In the Spanish capital, meanwhile, tens of thousands also marched through the centre, the fountains along the way bathed in purple lighting.

"I'm mobilising above all for what is missing to achieve equality," said Clara Lopez, 29, her face painted in purple, pointing for instance to the lack of women in high-level executive positions.


With snap elections looming on April 28, women's rights have become a major theme for both the left and right, with everyone pledging a fight against inequality.

European Union figures show the gender pay gap in Spain stands at 14.2 per cent, two points below the bloc's average.

And gender violence continues to extract a deadly toll, with 47 women killed by their partners or ex-partners last year -- bringing to 975 the number female victims since 2003, according to government figures.

Prime Minister Pedro Sanchez, who has made women's rights one of the central themes of his campaign, said he wanted "a feminist Spain".
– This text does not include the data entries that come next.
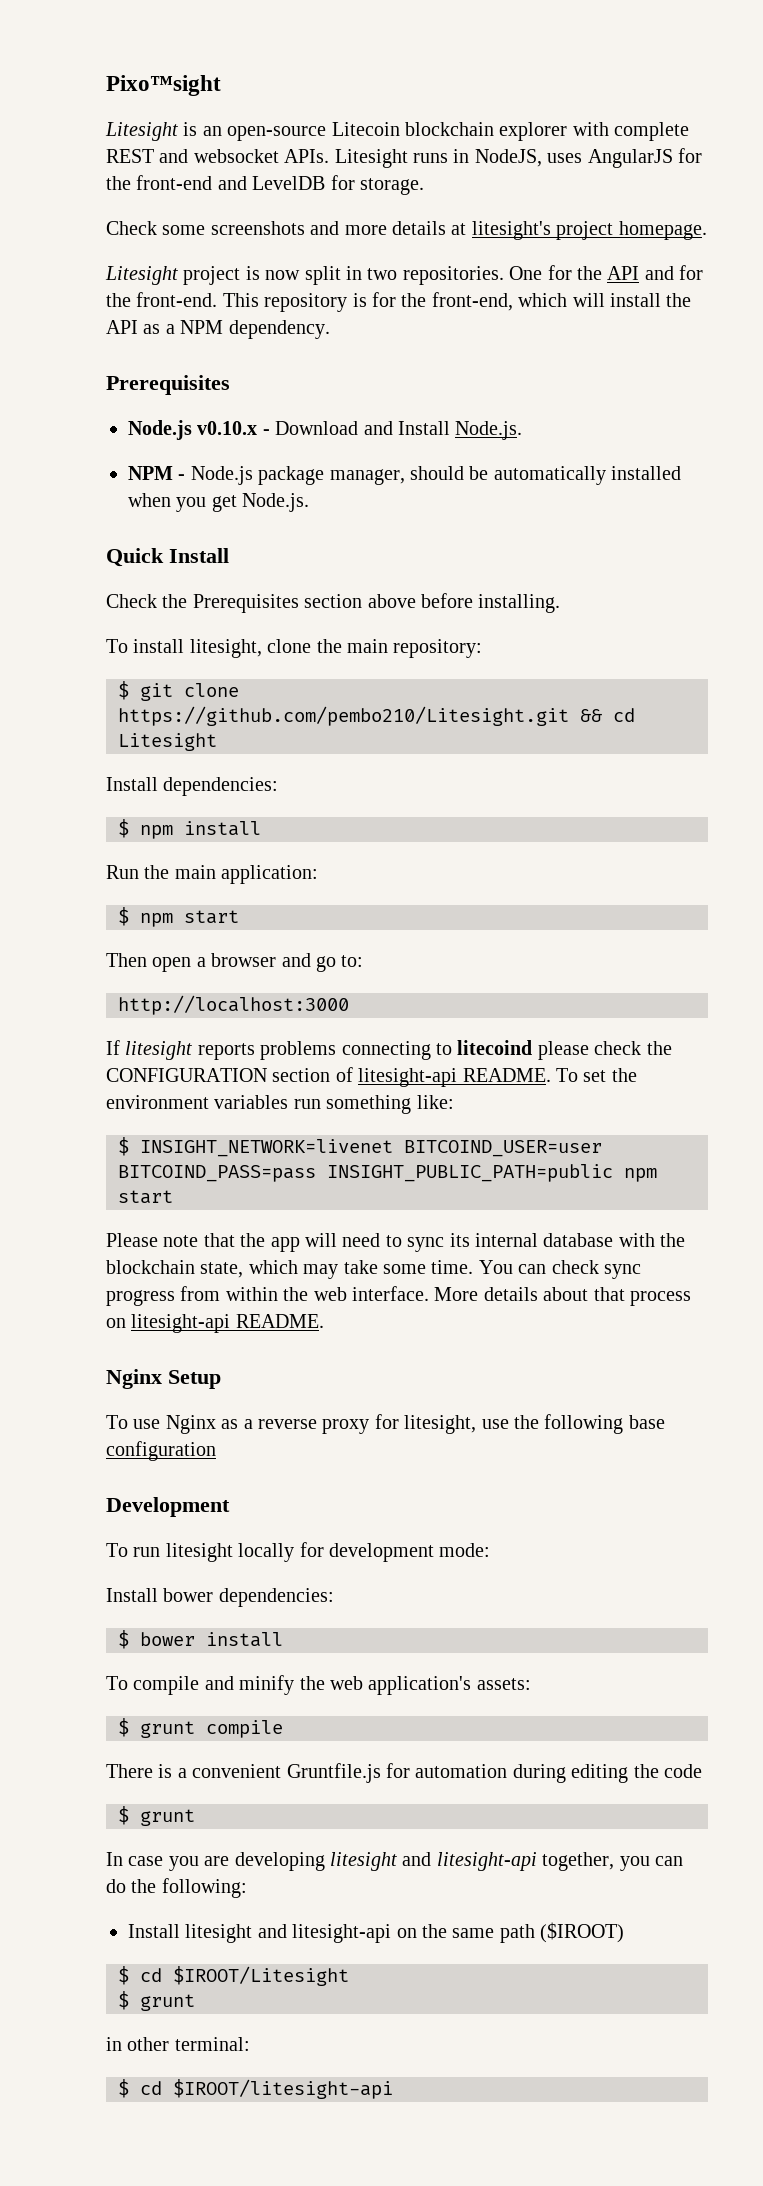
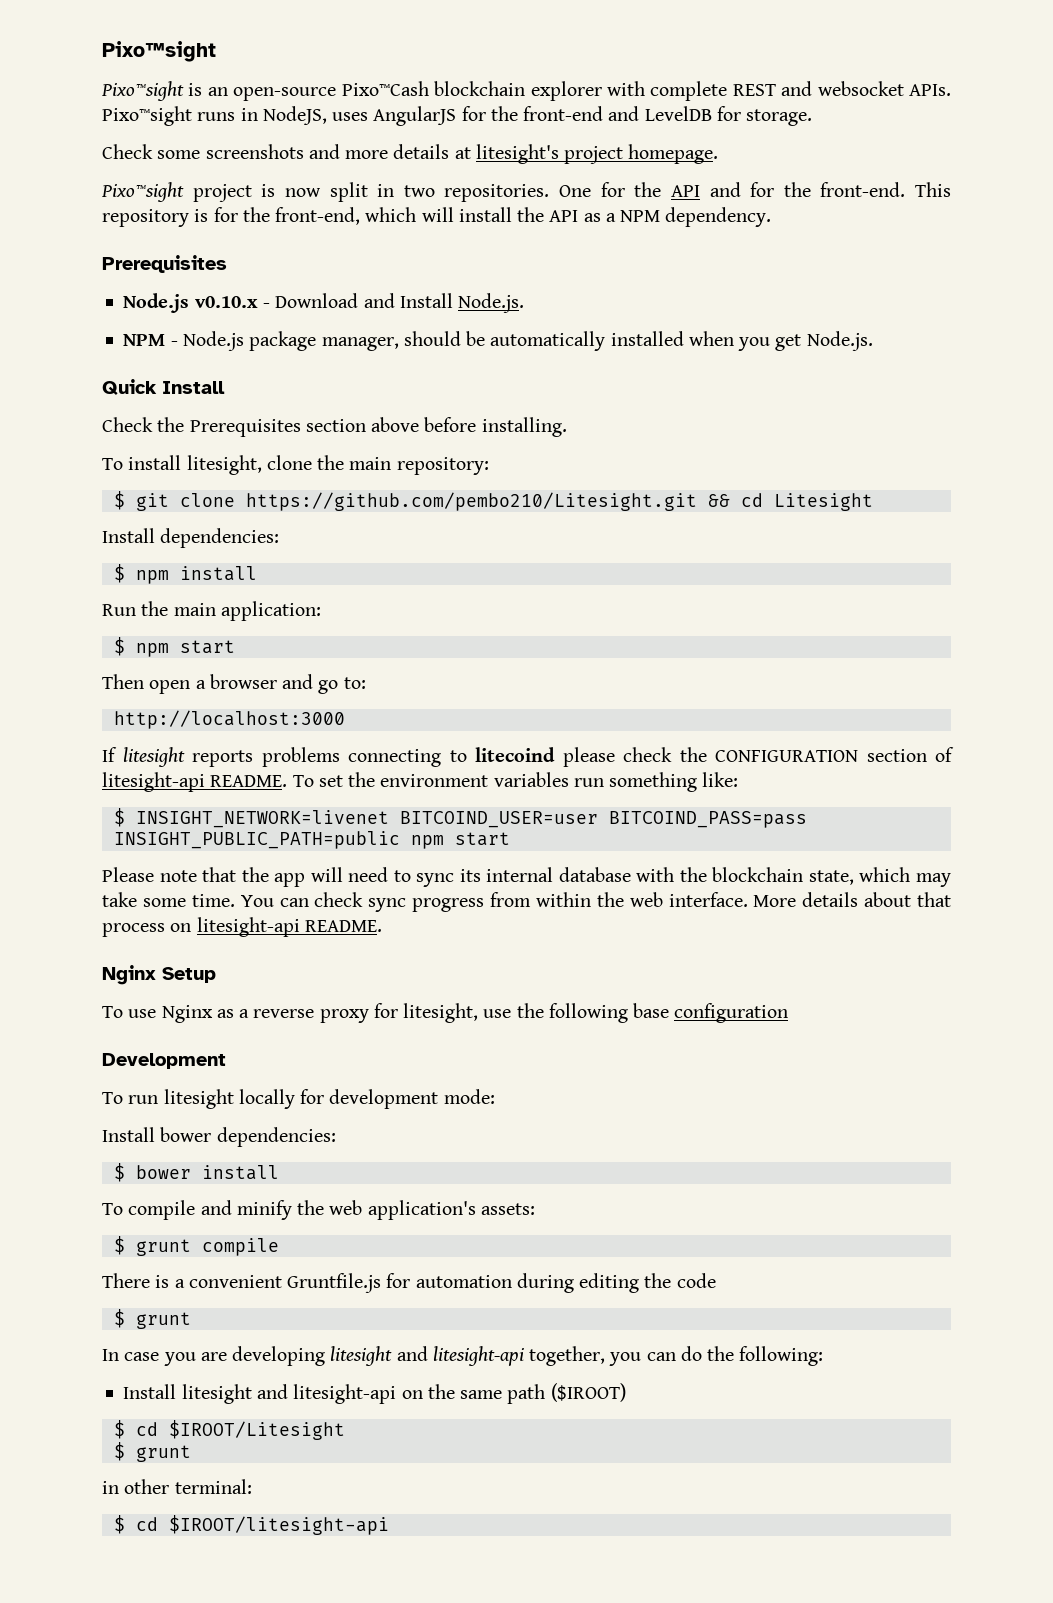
[105,122,178,141] Litesight -> [101,81,184,101] Pixo™sight
[331,122,400,136] Litecoin -> [341,81,429,96] Pixo™Cash
[334,149,408,168] Litesight -> [102,106,192,126] Pixo™sight
[105,266,178,285] Litesight -> [101,182,184,202] Pixo™sight

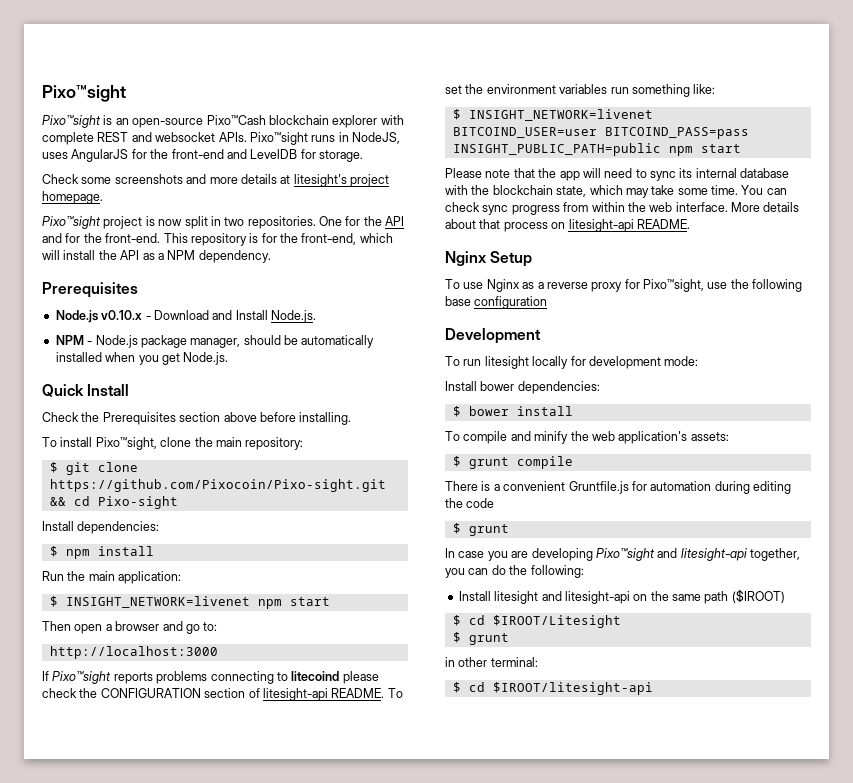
[186,455,262,475] litesight, -> [95,437,157,450] Pixo™sight,
[245,492,697,511] https://github.com/pembo210/Litesight.git -> [49,479,386,492] https://github.com/Pixocoin/Pixo-sight.git
[773,493,873,511] Litesight -> [97,496,178,509] Pixo-sight
(125, 646) none -> [65,596,250,608] INSIGHT_NETWORK=livenet
[122,747,185,767] litesight -> [52,671,112,684] Pixo™sight
[403,1003,479,1023] litesight, -> [643,279,704,292] Pixo™sight,
[330,1346,393,1366] litesight -> [595,548,655,561] Pixo™sight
"Only with feminism will we end violence against women and achieve real equality," he wrote on Twitter.

Even the national police weighed in, saying Thursday it was working on a "non-sexist language guide" for its officers.


But there were also an increasing number of dissenting voices, with the conservative Popular Party accusing the left of appropriating feminism to get more votes.

In Madrid, Carmen Cibiriain, a 71-year-old retiree, said the issue was being used for politicians' own ends.

"When I hear them say that feminism is liberal, or that it's anti-capitalist, it isn't. It's equality," she said.

The far-right has pledged to make the fight against "radical feminism" a priority.

And the deeply-conservative "Women of the World Global Platform," a Spanish initiative which groups like-minded associations from around the world, has called its own rally in Madrid on Sunday.

The aim, according to its website, is to "affirm femininity, the value of motherhood and dedication to the family and... to show our sincere affection, admiration and gratitude to our dear men".

Another ultra-conservative association has been driving around in a bus emblazoned with the slogan "#StopFeminazis" and a picture of Hitler in pink lipstick.

Anna Bosch, a journalist at Spain's TVE state television - which did not air several Friday programmes due to the strike - said women had mobilised en masse last year following a series of controversial court cases.

One involved the sentencing of five men who were accused of gang-raping a teenager in 2016 for sexual abuse rather than rape.

What had motivated women this year, was the rise in prominence of "positions that are clearly backward", she told AFP.